What you are asked to do: Without including any picture, copy the entries that follow word for word.

[Records shown Boundary: Start]

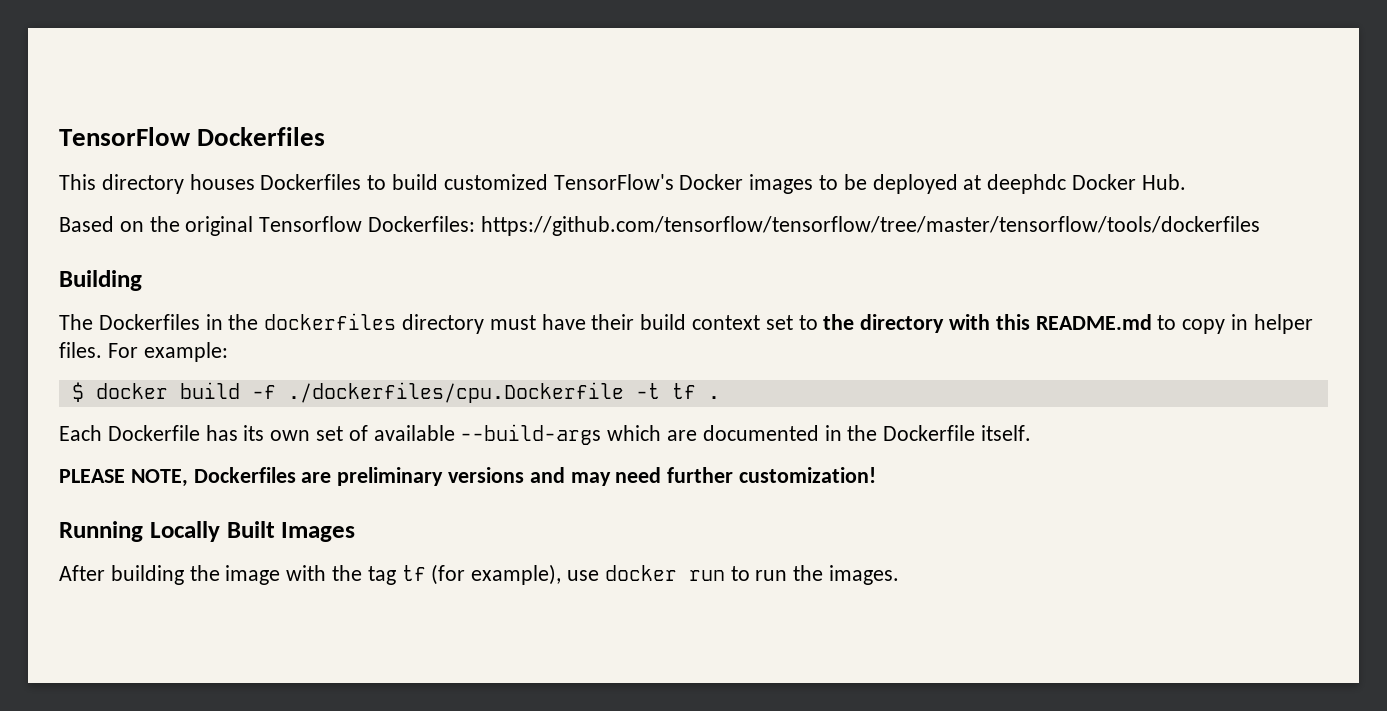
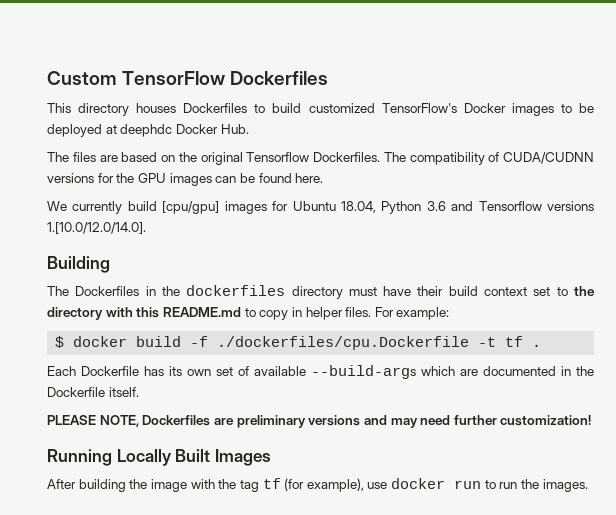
(59, 136) none -> [47,71,117,85] Custom
[59,216,1260,236] Based on the original Tensorflow Dockerfiles: https://github.com/tensorflow/tensorflow/tree/master/tensorflow/tools/dockerfiles -> [47,152,594,165] [47,173,324,186] [47,201,595,214] [47,222,146,234] The files are based on the original Tensorflow Dockerfiles. The compatibility of CUDA/CUDNN versions for the GPU images can be found here. // We currently build [cpu/gpu] images for Ubuntu 18.04, Python 3.6 and Tensorflow versions 1.[10.0/12.0/14.0].

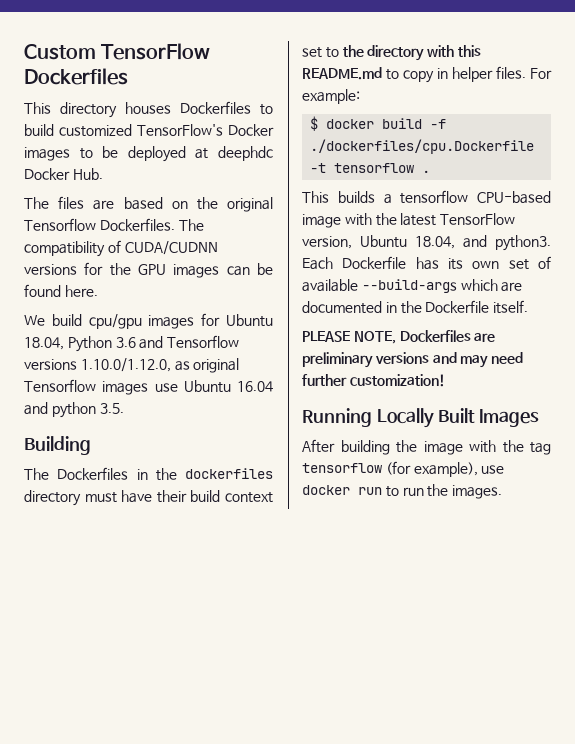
[72,201,220,214] currently build [cpu/gpu] -> [51,314,142,329] build cpu/gpu
[47,222,146,234] 1.[10.0/12.0/14.0]. -> [80,358,240,373] [24,379,273,395] [24,402,124,418] 1.10.0/1.12.0, as original Tensorflow images use Ubuntu 16.04 and python 3.5.
[505,336,524,347] tf -> [334,163,415,173] tensorflow
(542, 345) none -> [302,190,551,204] [302,213,516,228] [302,235,551,251] This builds a tensorflow CPU-based image with the latest TensorFlow version, Ubuntu 18.04, and python3.
[262,478,281,489] tf -> [302,463,382,473] tensorflow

[Records shown Boundary: End]

Your response:
(59, 136) none -> [47,71,117,85] Custom
[59,216,1260,236] Based on the original Tensorflow Dockerfiles: https://github.com/tensorflow/tensorflow/tree/master/tensorflow/tools/dockerfiles -> [47,152,594,165] [47,173,324,186] [47,201,595,214] [47,222,146,234] The files are based on the original Tensorflow Dockerfiles. The compatibility of CUDA/CUDNN versions for the GPU images can be found here. // We currently build [cpu/gpu] images for Ubuntu 18.04, Python 3.6 and Tensorflow versions 1.[10.0/12.0/14.0].

[72,201,220,214] currently build [cpu/gpu] -> [51,314,142,329] build cpu/gpu
[47,222,146,234] 1.[10.0/12.0/14.0]. -> [80,358,240,373] [24,379,273,395] [24,402,124,418] 1.10.0/1.12.0, as original Tensorflow images use Ubuntu 16.04 and python 3.5.
[505,336,524,347] tf -> [334,163,415,173] tensorflow
(542, 345) none -> [302,190,551,204] [302,213,516,228] [302,235,551,251] This builds a tensorflow CPU-based image with the latest TensorFlow version, Ubuntu 18.04, and python3.
[262,478,281,489] tf -> [302,463,382,473] tensorflow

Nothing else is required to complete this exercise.